Top of Data shown

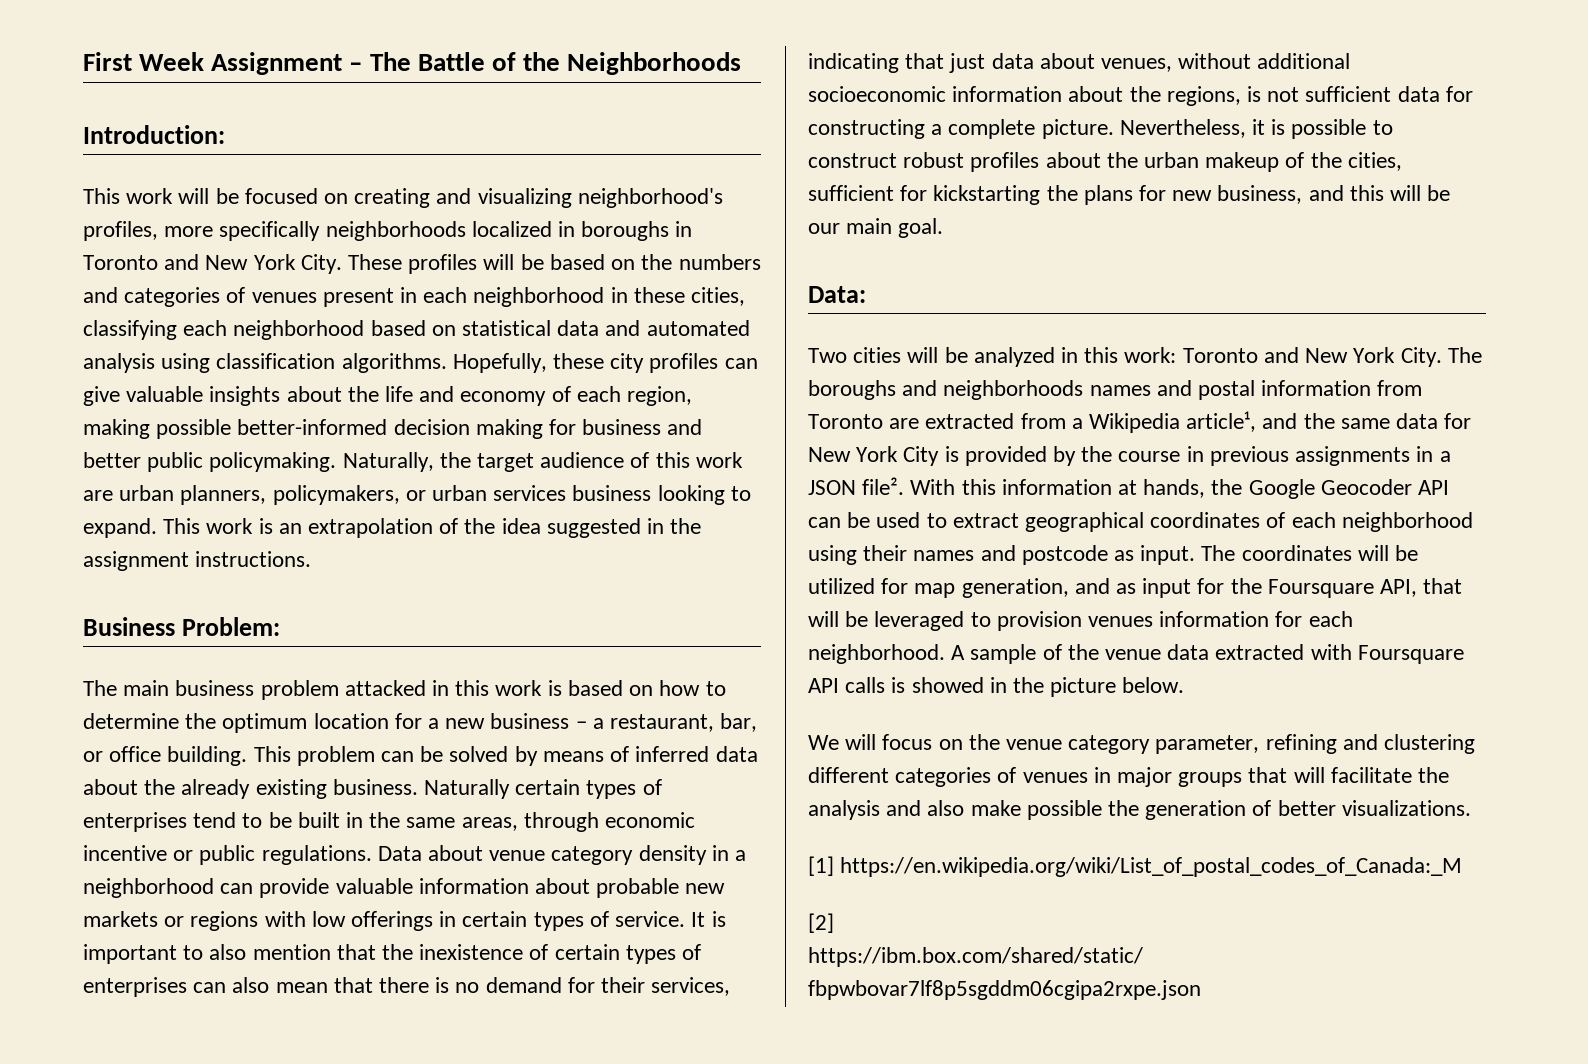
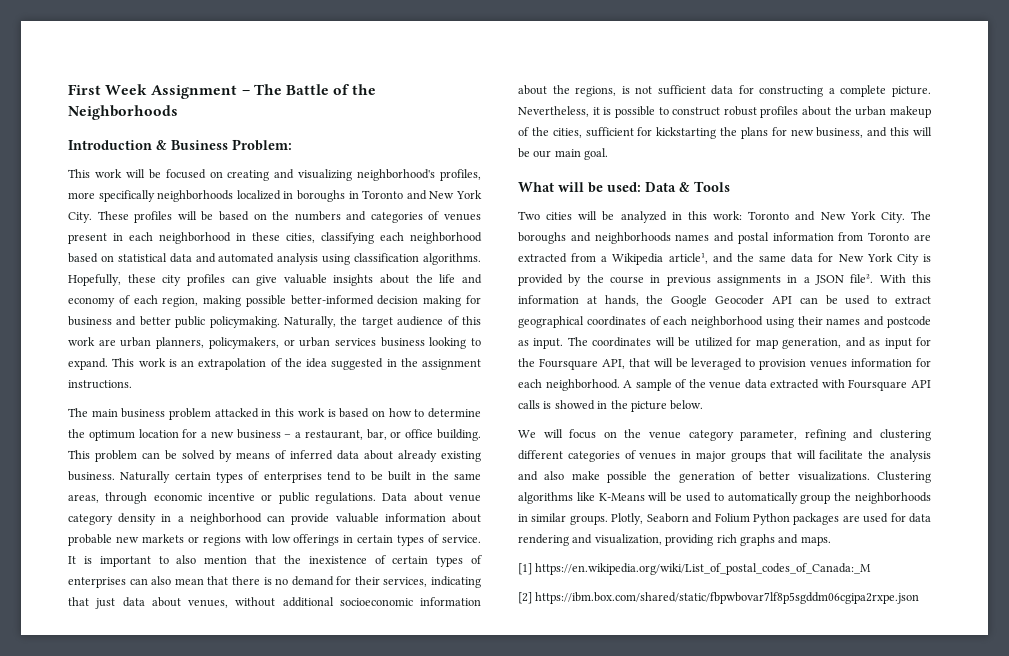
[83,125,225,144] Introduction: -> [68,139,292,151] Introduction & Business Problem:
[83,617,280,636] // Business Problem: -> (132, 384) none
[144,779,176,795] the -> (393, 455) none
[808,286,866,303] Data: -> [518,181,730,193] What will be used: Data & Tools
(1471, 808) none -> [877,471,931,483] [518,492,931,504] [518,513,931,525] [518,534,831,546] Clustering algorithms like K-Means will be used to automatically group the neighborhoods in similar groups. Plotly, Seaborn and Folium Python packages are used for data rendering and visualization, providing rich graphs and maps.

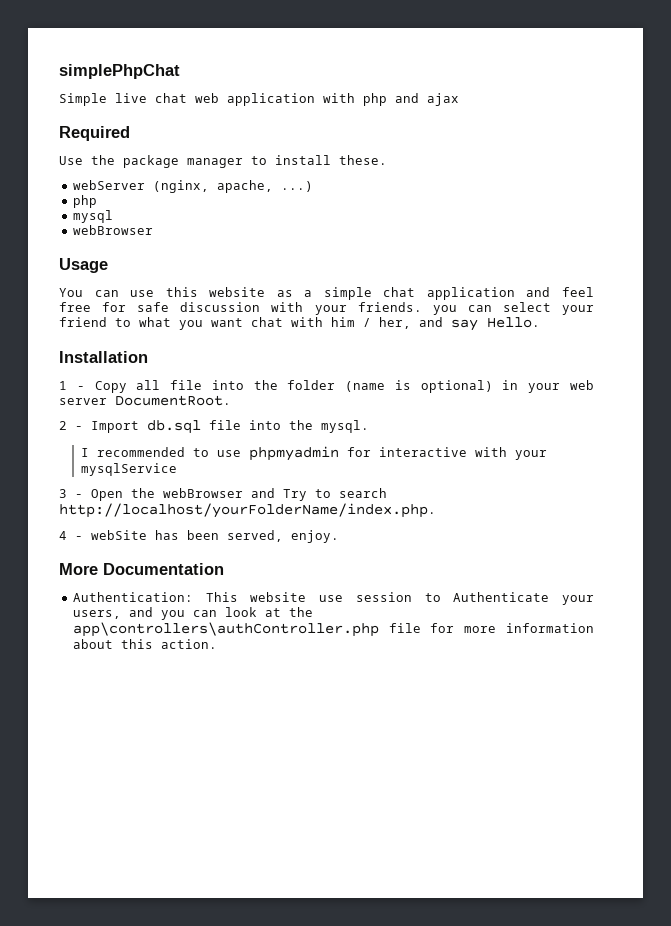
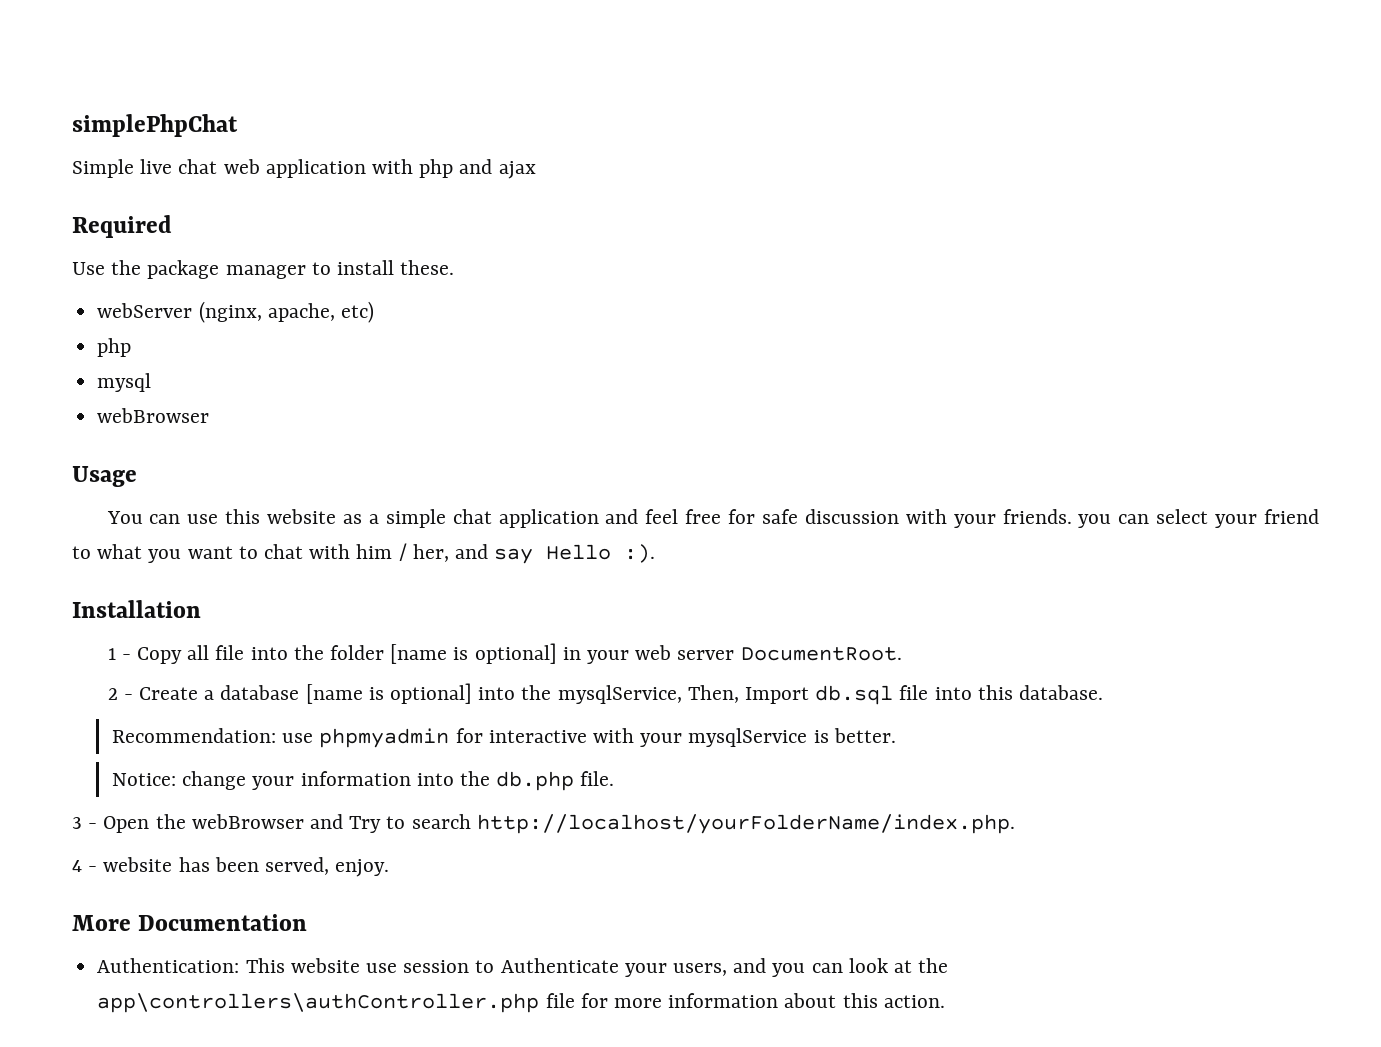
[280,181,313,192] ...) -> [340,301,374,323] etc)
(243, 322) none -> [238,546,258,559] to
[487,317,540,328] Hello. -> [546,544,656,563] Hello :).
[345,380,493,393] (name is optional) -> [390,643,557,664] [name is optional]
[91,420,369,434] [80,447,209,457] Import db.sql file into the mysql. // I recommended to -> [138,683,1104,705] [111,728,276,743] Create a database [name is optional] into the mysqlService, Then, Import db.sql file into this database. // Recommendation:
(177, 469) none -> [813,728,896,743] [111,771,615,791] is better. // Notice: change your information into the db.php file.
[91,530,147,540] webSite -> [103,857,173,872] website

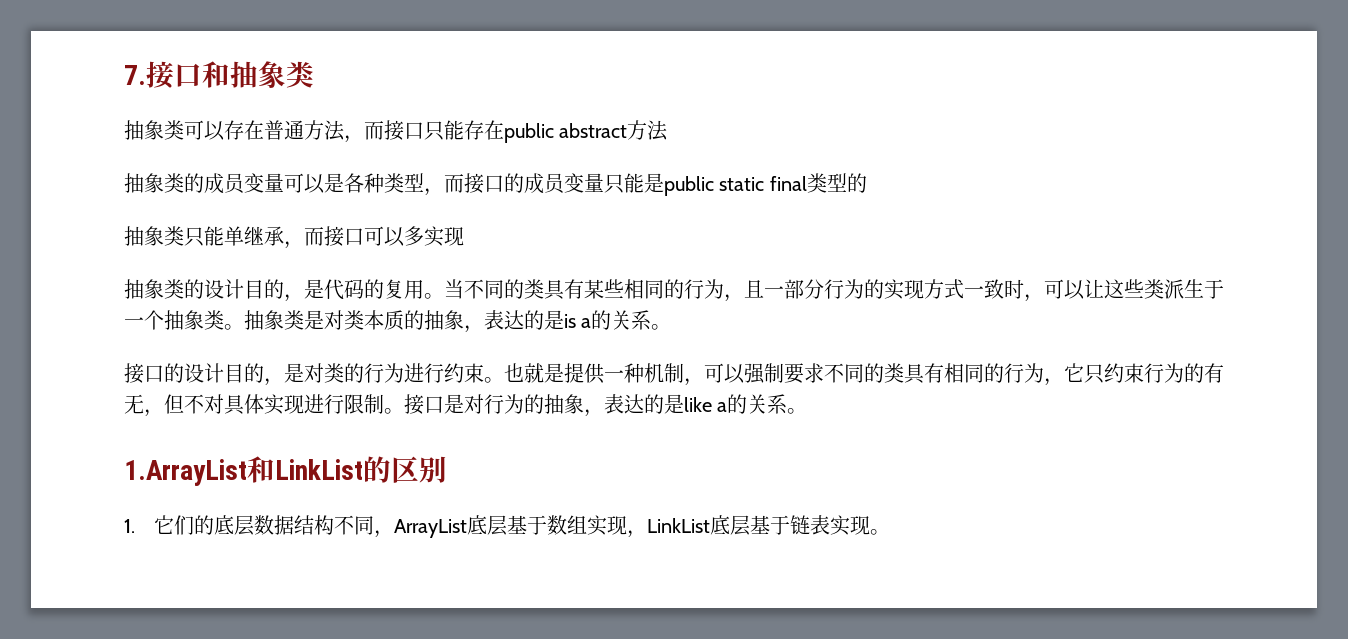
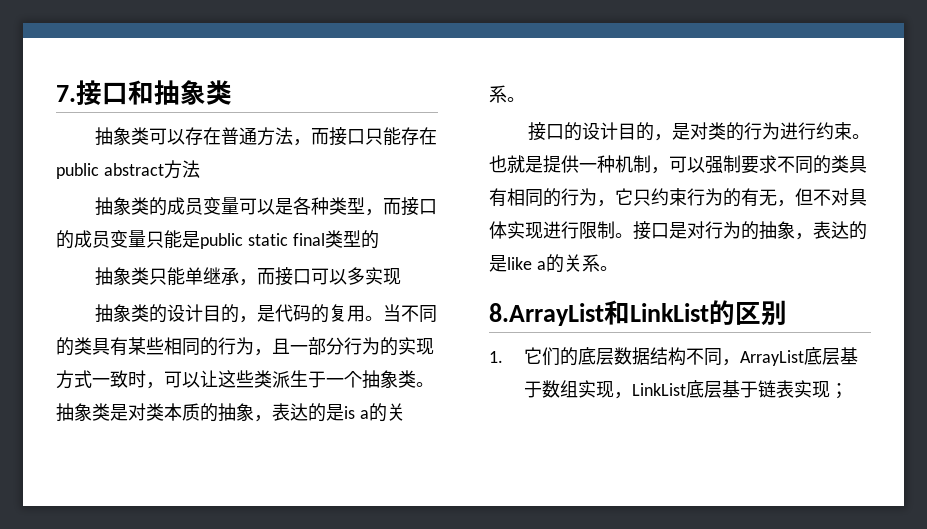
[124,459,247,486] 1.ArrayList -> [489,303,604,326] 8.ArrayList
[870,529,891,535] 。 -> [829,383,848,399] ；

Bottom of Data shown

Prompt:
Please copy every line of the material that contains the word "used".

Result of this task:
[808,286,866,303] Data: -> [518,181,730,193] What will be used: Data & Tools
(1471, 808) none -> [877,471,931,483] [518,492,931,504] [518,513,931,525] [518,534,831,546] Clustering algorithms like K-Means will be used to automatically group the neighborhoods in similar groups. Plotly, Seaborn and Folium Python packages are used for data rendering and visualization, providing rich graphs and maps.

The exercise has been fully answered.